It was a sweltering Sunday afternoon in St. Louis and I was nursing a Bud Light, cooling down after spending the previous hours running an orbital sander over the deck with my dad, when Twitter started to vibrate. There was a faint sense of subtweeting in the air; discussion of Airbnb started to proliferate. Then super-investor Chris Sacca posted a series of tweets about some times that he passed on investing in what would become big businesses. I followed those tweets through to the epicenter of this activity, rolled my eyes publicly (as you do) and then went on with my day. In retrospect, Twitter wasn’t literally vibrating, it was most likely a temporary side effect of that orbital sander.

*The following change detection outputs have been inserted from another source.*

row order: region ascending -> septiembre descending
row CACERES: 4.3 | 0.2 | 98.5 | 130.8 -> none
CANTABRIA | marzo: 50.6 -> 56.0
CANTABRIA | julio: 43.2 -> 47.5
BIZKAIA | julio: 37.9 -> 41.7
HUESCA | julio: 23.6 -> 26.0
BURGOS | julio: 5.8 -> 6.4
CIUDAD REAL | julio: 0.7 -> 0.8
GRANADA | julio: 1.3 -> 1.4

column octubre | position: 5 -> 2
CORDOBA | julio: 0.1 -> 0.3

Monday morning: woke up vaguely irritated by the Airbnb thing. Went back and read it again to make sure that I didn’t misread it the first time. 4000+ recommendations on Medium. 2800+ RTs and 2600+ faves on the tweet with an especially strong showing from the congrats twitter crowd. Is it possible that I’m missing the point? Re-read the piece again to make sure… nope, it’s still the CEO and co-founder of Airbnb calling out investors who passed on his company with a half-hearted Hang in There Cat tacked on at the end. Still irritated, but at least I have something to write the newsletter about.
Tuesday: I’ve reached the rationalizing stage. Everybody loves Airbnb, and deservedly so – it’s a legitimately useful and transformative service, disruptive in all the best ways and the kind of illegal that isn’t super risky but still makes you feel like you’re cool for sticking it to The Man. To build a successful company, much less anything of this scale, is a tremendous achievement and of course we should celebrate hard work and the overcoming of obstacles. Michael Jordan got cut from his high school team (or did he?!?) and carried that chip on his shoulder for 35 years – saving 7 emails isn’t so strange. Besides, who’s going to feel sorry for the venture capitalists that missed out on Airbnb? When you’re company is valued at $24 billion, VCs are pretty much the only target for punching up, right?

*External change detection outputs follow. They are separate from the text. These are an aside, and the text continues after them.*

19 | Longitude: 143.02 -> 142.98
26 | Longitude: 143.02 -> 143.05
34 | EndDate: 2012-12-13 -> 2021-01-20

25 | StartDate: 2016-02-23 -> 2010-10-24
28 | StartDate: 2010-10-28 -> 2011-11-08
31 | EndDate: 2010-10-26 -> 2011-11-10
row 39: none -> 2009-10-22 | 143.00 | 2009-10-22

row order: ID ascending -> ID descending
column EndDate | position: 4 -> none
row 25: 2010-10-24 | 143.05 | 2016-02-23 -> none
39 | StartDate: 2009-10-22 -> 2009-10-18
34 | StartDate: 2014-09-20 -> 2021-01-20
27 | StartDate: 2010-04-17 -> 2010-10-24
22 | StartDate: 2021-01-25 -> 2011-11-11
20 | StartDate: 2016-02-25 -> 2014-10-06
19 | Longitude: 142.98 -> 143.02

VCs must send dozens of those emails every day but the only ones we see screenshotted on Medium are the ones that get sent to pre-horn unicorns – a classic case of small sample size. It’s extremely difficult to be a successful venture capitalist but the table stakes are so high that the terms “success” and “failure” have non-traditional meanings in the VC world. Look no further than Bessemer’s legendary “anti-portfolio” for an taste of what this must be like.
The firms that passed on Airbnb had their reasons. If there’s a young entrepreneur out there that derives strength or comfort from Chesky’s post, that’s awesome, but it’s easy to say “nobody ever believed in me” now that everybody believes in you.